От Мули больше известий не было. Аля писала теткам, знают ли они что о нем, писала и об этой последней открытке и что дважды на нее ответила, но от него уже ничего не получила.
Знали ли тетки, что еще летом 1950 года Муля был арестован? Знали и молчали или не знали? Аля и в 1952 году просила их: «Если что-нибудь слышно о Муле, напишите. Все, с ним связанное, постоянно меня интересует, хотя теперь (и навсегда!) вполне отвлеченно».
«Слышно ли что о Мульке, я ведь ничего о нем не знаю…»

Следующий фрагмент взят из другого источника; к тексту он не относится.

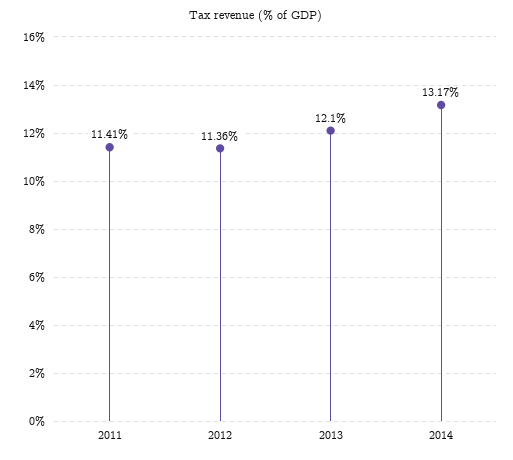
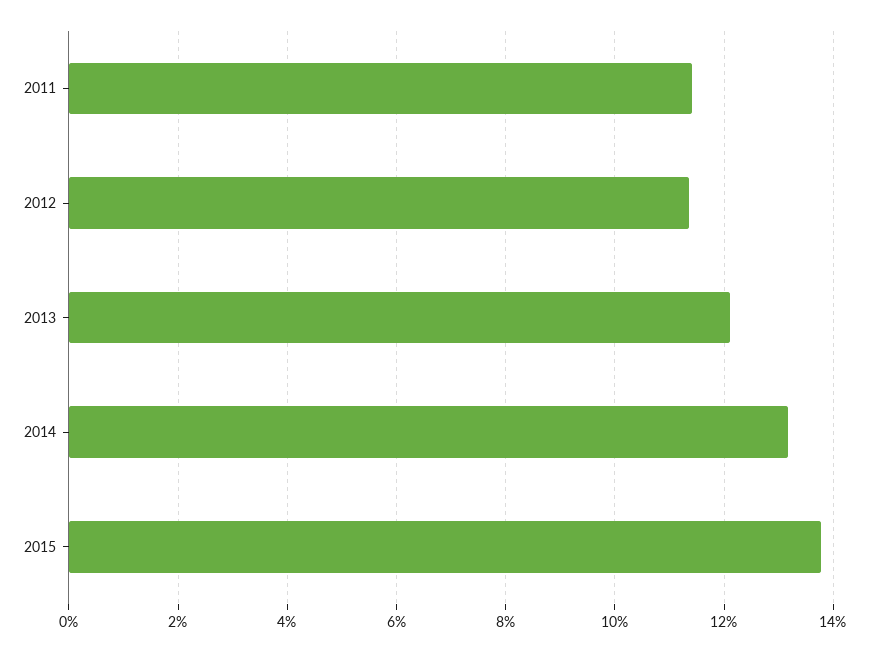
2015: none -> 13.8

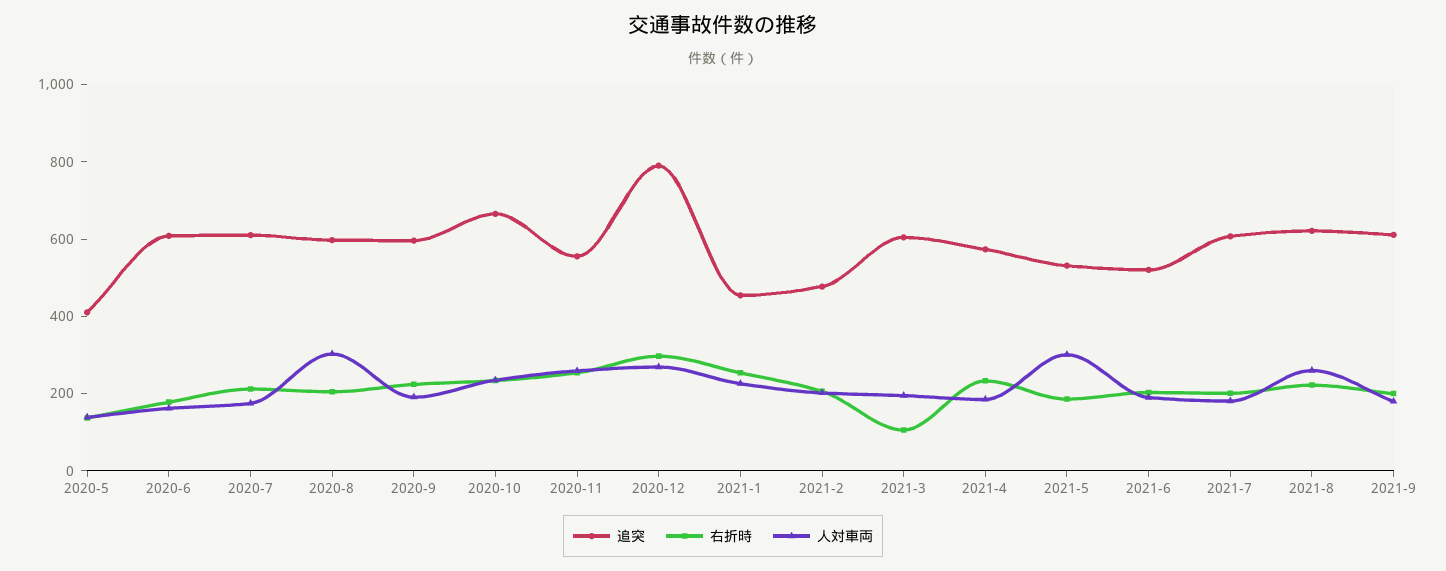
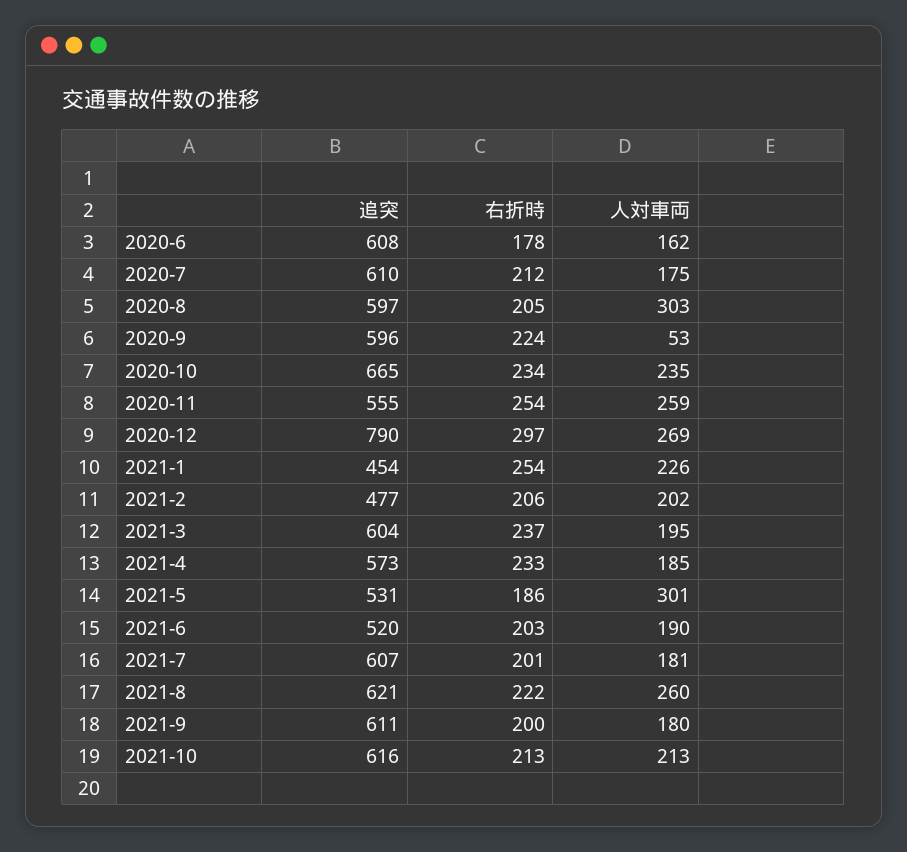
追突, 2020-5: 400 -> none
右折時, 2020-5: 150 -> none
人対車両, 2020-5: 150 -> none
人対車両, 2020-9: 200 -> 53
右折時, 2021-3: 100 -> 237
追突, 2021-10: none -> 616
右折時, 2021-10: none -> 213
人対車両, 2021-10: none -> 213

В августе 1950 года мы ждали на даче, на Николиной Горе, одну общую с Тарасенковым приятельницу, но она не приехала… Раньше ее ссылали за отца (который погиб в заключении), и выбраться из ссылки ей помог Александр Александрович Фадеев. Теперь ее арестовали. Наша несостоявшаяся встреча состоится спустя почти шесть лет…

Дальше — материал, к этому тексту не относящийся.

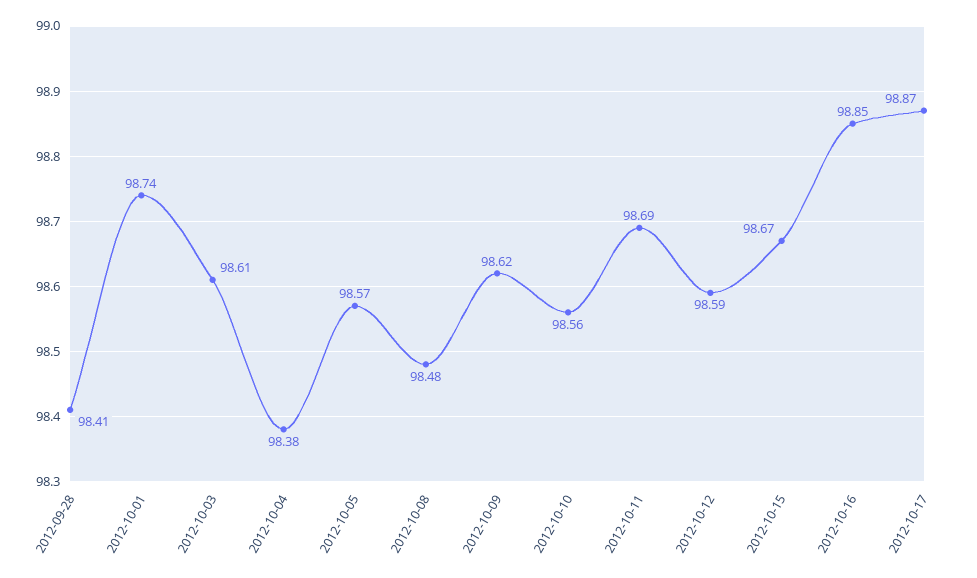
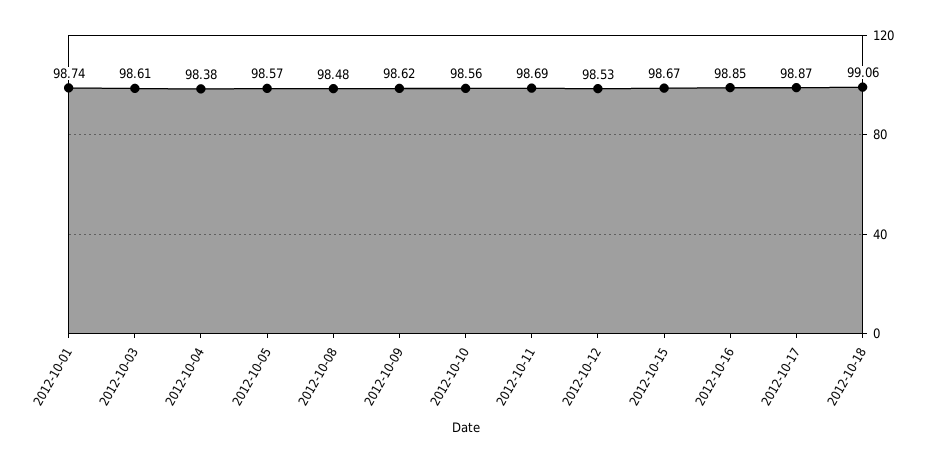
2012-09-28: 98.41 -> none
2012-10-12: 98.59 -> 98.53
2012-10-18: none -> 99.06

Она расскажет – не сразу, конечно, вначале еще боялись говорить, – как требовали от нее, чтобы она написала донос на уже арестованного поэта Льва Квитко – что он вел с ней антисоветские разговоры; на Льва Кассиля – что он говорил ей, будто собирается бежать в Америку; на Анатолия Тарасенкова (чья дезидерата была обнаружена у нее при обыске) – что он собирает антисоветскую литературу; на Михаила Герасимова (известного антрополога, с которым она встречалась) – что он был настроен против советской власти, Герасимов между тем в том же 1950-м был представлен на соискание Сталинской премии и получил эту премию.
Но все, что касалось Кассиля, Тарасенкова, Герасимова, служило лишь преамбулой к ее собственному делу – ей инкриминировалось, что она, работая референтом в секторе литературы и языка Академии наук, выкрала там секретные документы! Документов этих там заведомо быть не могло, да и вообще в Академии наук никаких документов не пропадало, но это не имело значения! По «сценарию»: она выкрала и передала документы матерому шпиону С.Д.Гуревичу, с которым была в давних отношениях, а он эти документы передал иностранной разведке! К тому же – во время обыска в ее комнате была обнаружена коробка с моделями гитлеровских орденов уменьшенного размера, это был трофей ее брата, бравшего рейхстаг. И теперь ей приписывалась еще связь чуть ли не с самим Гитлером…
С.Д.Гуревича – Мулю – арестовали тем же летом. В библиотеке. И когда к нему в квартиру ввалилось сразу восемь человек, его жена Шуретта, вскочив на подоконник, хотела выброситься в окно. Но ее успели схватить…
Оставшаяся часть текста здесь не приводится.